● WHAT IS BEING ASKED
The answer must be an exact reproduction of all the entries.

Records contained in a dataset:

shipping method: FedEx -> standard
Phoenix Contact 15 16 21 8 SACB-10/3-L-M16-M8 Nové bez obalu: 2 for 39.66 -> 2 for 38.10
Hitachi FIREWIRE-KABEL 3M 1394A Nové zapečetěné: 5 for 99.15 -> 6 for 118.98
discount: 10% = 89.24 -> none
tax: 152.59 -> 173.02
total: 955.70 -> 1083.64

● RESPONSE BELOW
shipping method: FedEx -> standard
Phoenix Contact 15 16 21 8 SACB-10/3-L-M16-M8 Nové bez obalu: 2 for 39.66 -> 2 for 38.10
Hitachi FIREWIRE-KABEL 3M 1394A Nové zapečetěné: 5 for 99.15 -> 6 for 118.98
discount: 10% = 89.24 -> none
tax: 152.59 -> 173.02
total: 955.70 -> 1083.64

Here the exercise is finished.